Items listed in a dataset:
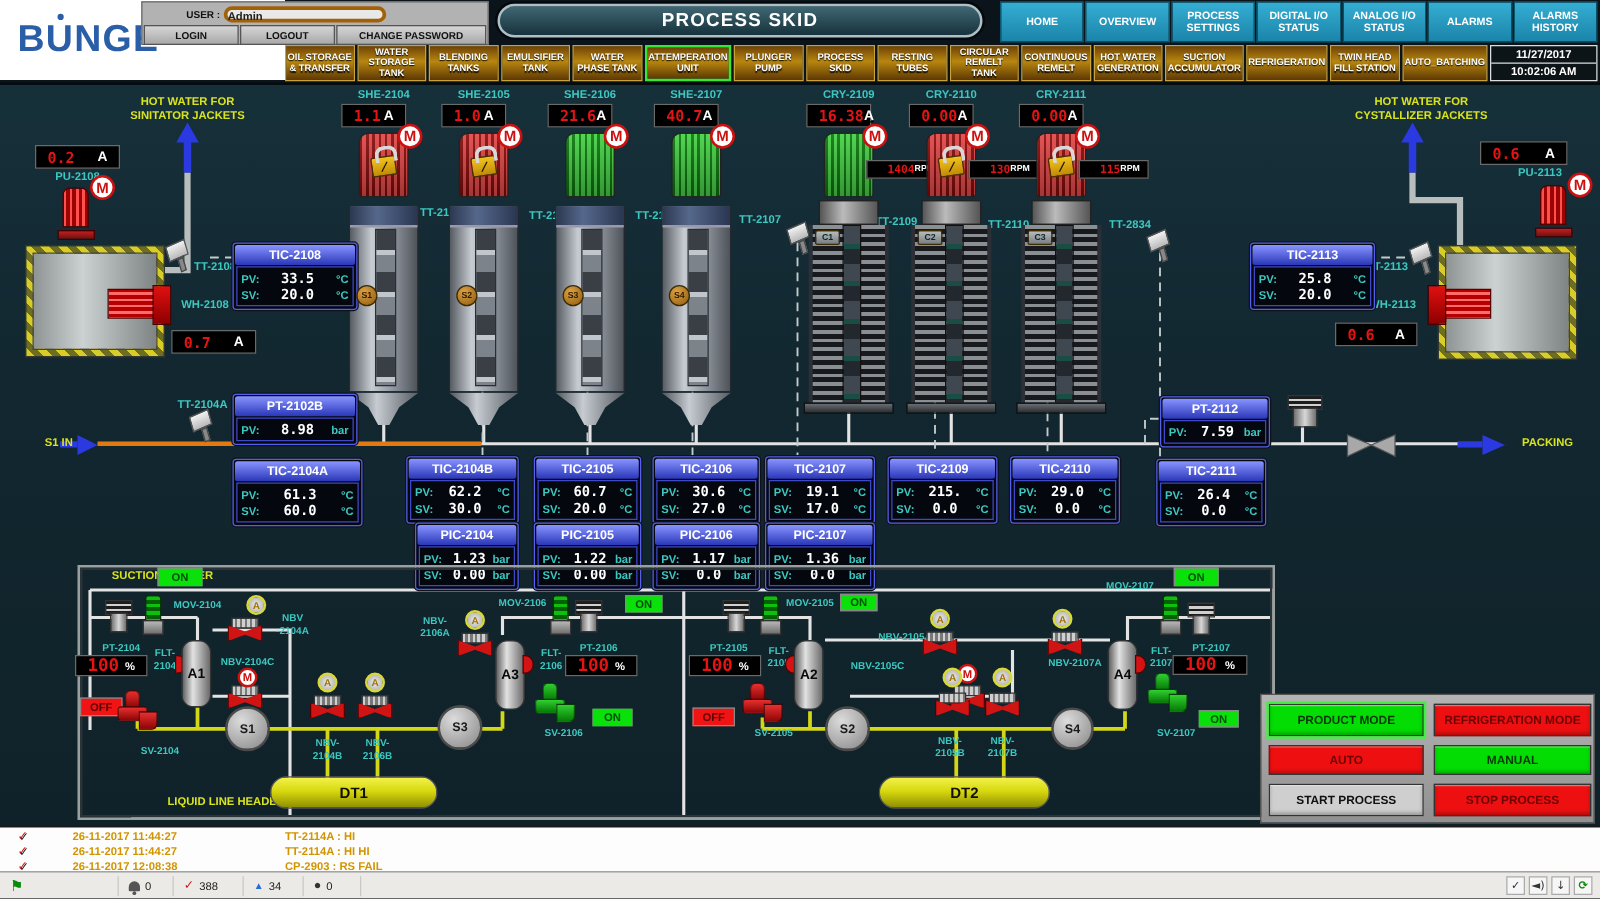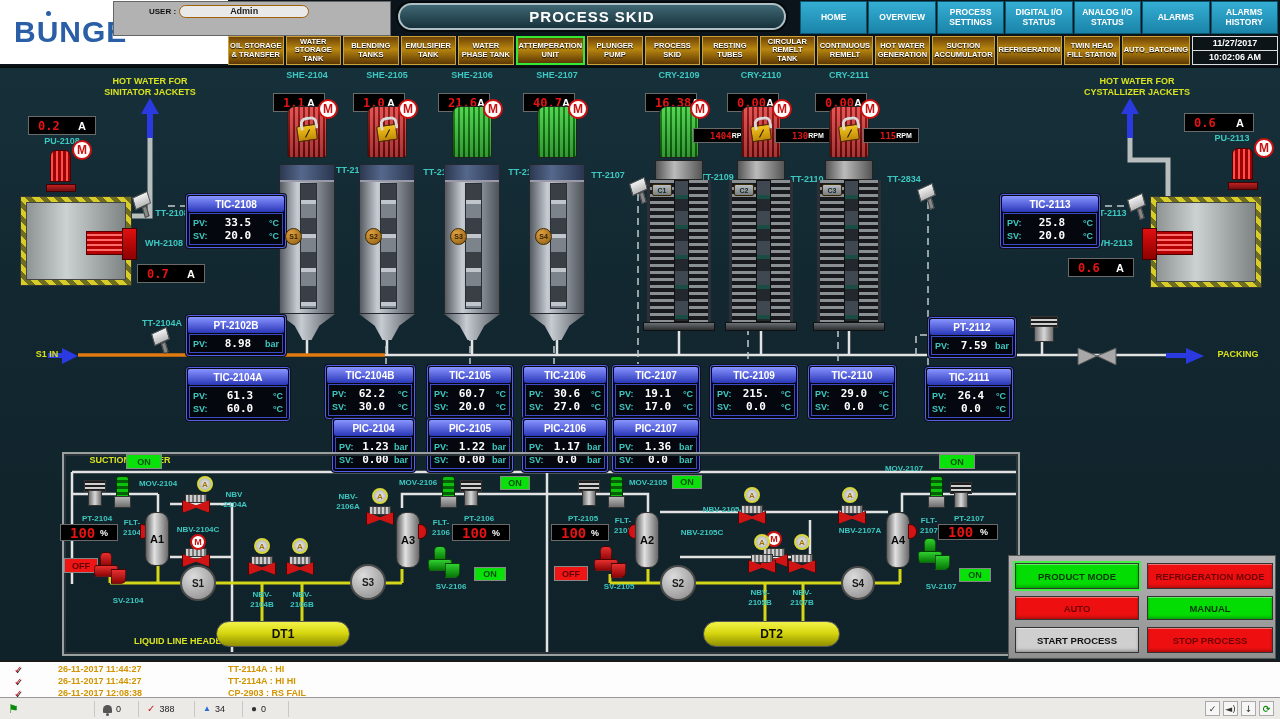--- a/index.html
+++ b/index.html
@@ -15,7 +15,7 @@
   .login-panel{position:absolute;left:113px;top:1px;width:278px;height:35px;background:#b2b2b2;border:1px solid #666;}
   .user-row{display:flex;align-items:center;height:18px;padding-left:35px;}
   .user-label{font:bold 8px "Liberation Sans",sans-serif;color:#111;margin-right:3px;}
-  .user-field{width:130px;height:13px;background:#e9e9e9;border:1px solid #a16207;border-radius:7px;text-align:center;font:bold 9px "Liberation Sans",sans-serif;color:#222;line-height:11px;}
+  .user-field{width:130px;height:13px;background:#e9e9e9;border:3px solid #a16207;border-radius:7px;font:bold 9px "Liberation Sans",sans-serif;color:#222;line-height:11px;}
   .auth-row{display:flex;height:16px;gap:1px;padding:0 1px;}
   .auth-row .abtn{flex:1;background:linear-gradient(#d6d6d6,#a8a8a8);border:1px solid #555;font:bold 8px "Liberation Sans",sans-serif;color:#111;display:flex;align-items:center;justify-content:center;cursor:pointer;}
   .title-pill{position:absolute;left:398px;top:3px;width:388px;height:27px;border-radius:14px;background:linear-gradient(180deg,#3f6874,#17323c);border:2px solid #aebfc5;box-shadow:0 0 0 2px #05090c;display:flex;align-items:center;justify-content:center;font:bold 15px "Liberation Sans",sans-serif;color:#fff;letter-spacing:1px;}

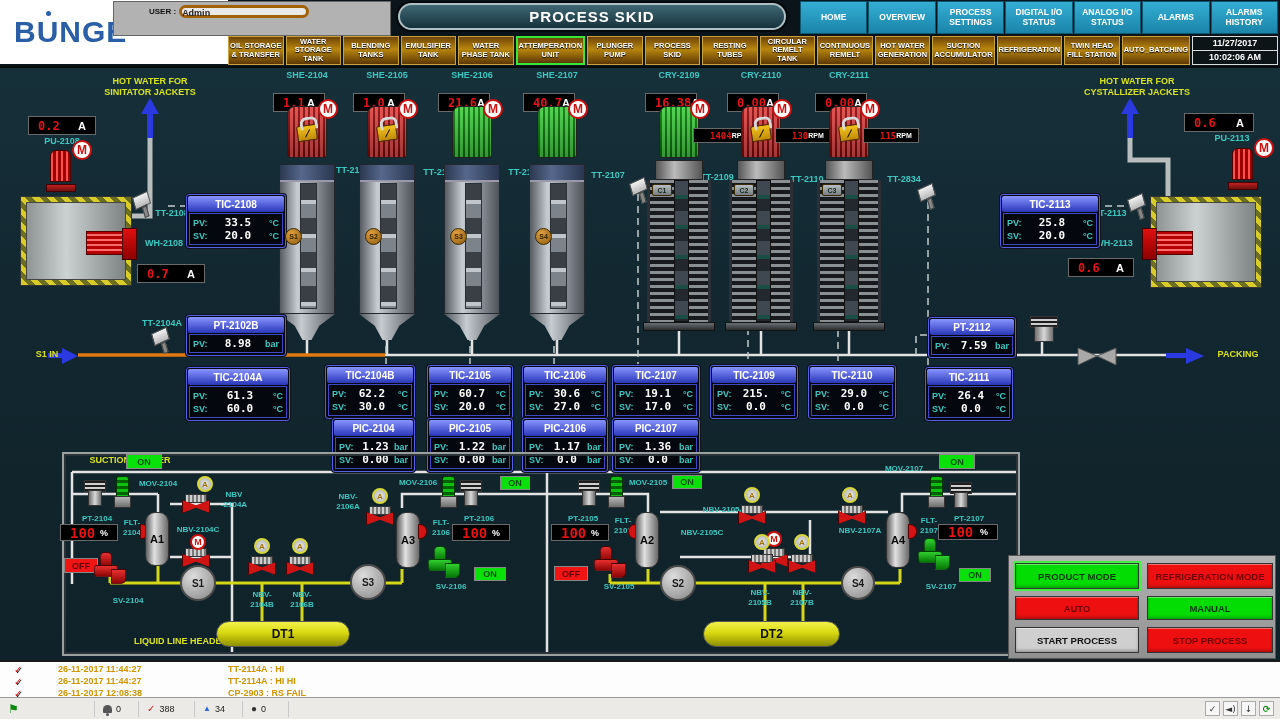--- a/index.html
+++ b/index.html
@@ -157,6 +157,11 @@
         <span class="user-label">USER :</span>
         <div class="user-field"><span>Admin</span></div>
       </div>
+      <div class="auth-row">
+        <div class="abtn">LOGIN</div>
+        <div class="abtn">LOGOUT</div>
+        <div class="abtn" style="flex:1.6">CHANGE PASSWORD</div>
+      </div>
     </div>
     <div class="title-pill">PROCESS SKID</div>
     <div class="top-nav">

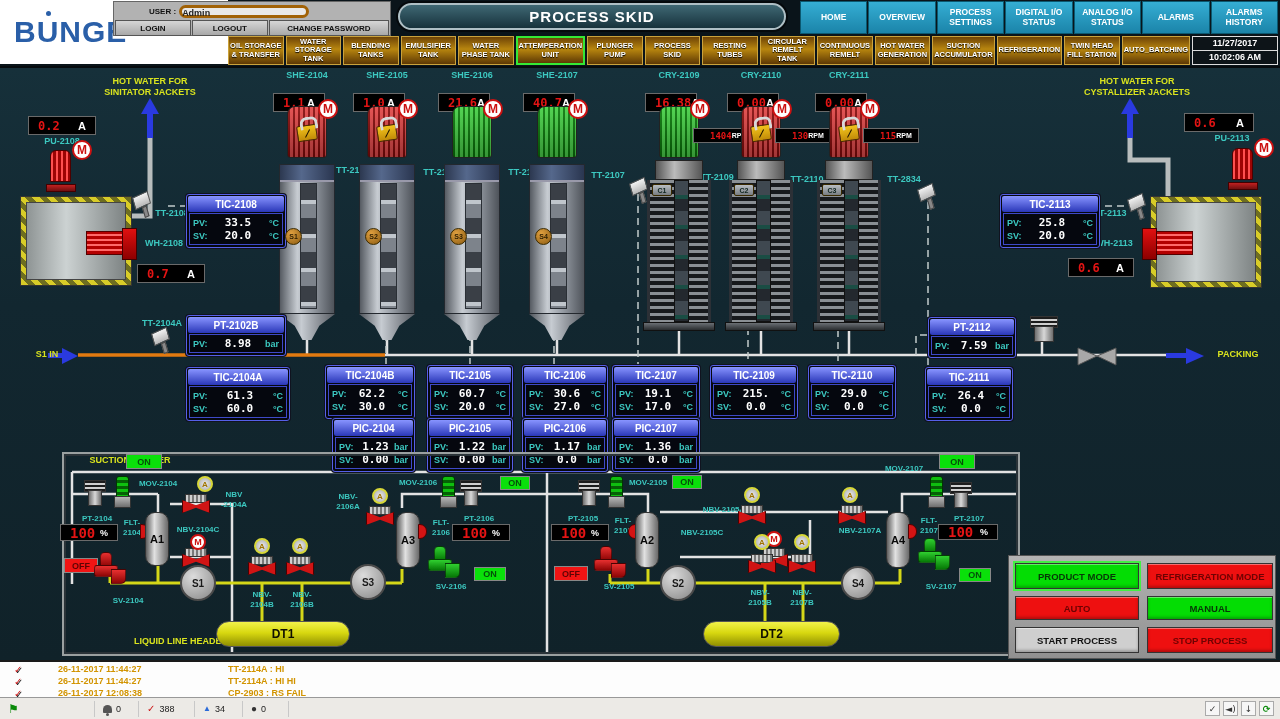--- a/index.html
+++ b/index.html
@@ -51,7 +51,7 @@
   
   .unit{position:absolute;top:2px;width:76px;height:280px;}
   .u-tag{position:absolute;left:0;top:0;width:100%;text-align:center;font:bold 9px "Liberation Sans",sans-serif;color:#3cc8c0;}
-  .u-amps{left:4px;top:23px;width:52px;height:19px;text-decoration:underline;}
+  .u-amps{left:4px;top:13px;width:52px;height:19px;text-decoration:underline;}
   .motor{position:absolute;left:18px;top:36px;width:40px;height:52px;border-radius:8px 8px 3px 3px;border:1px solid #222;}
   .motor.running{background:repeating-linear-gradient(90deg,rgba(0,0,0,.35) 0 2px,rgba(255,255,255,.18) 2px 5px),linear-gradient(#2ecc2e,#0a7d0a);}
   .motor.stopped{background:repeating-linear-gradient(90deg,rgba(0,0,0,.35) 0 2px,rgba(255,255,255,.18) 2px 5px),linear-gradient(#e03030,#8d0a0a);}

What you are asked to do:
Determine which lines above include the word "decoration", and report those lines in full.

Answer below:
-  .u-amps{left:4px;top:23px;width:52px;height:19px;text-decoration:underline;}
+  .u-amps{left:4px;top:13px;width:52px;height:19px;text-decoration:underline;}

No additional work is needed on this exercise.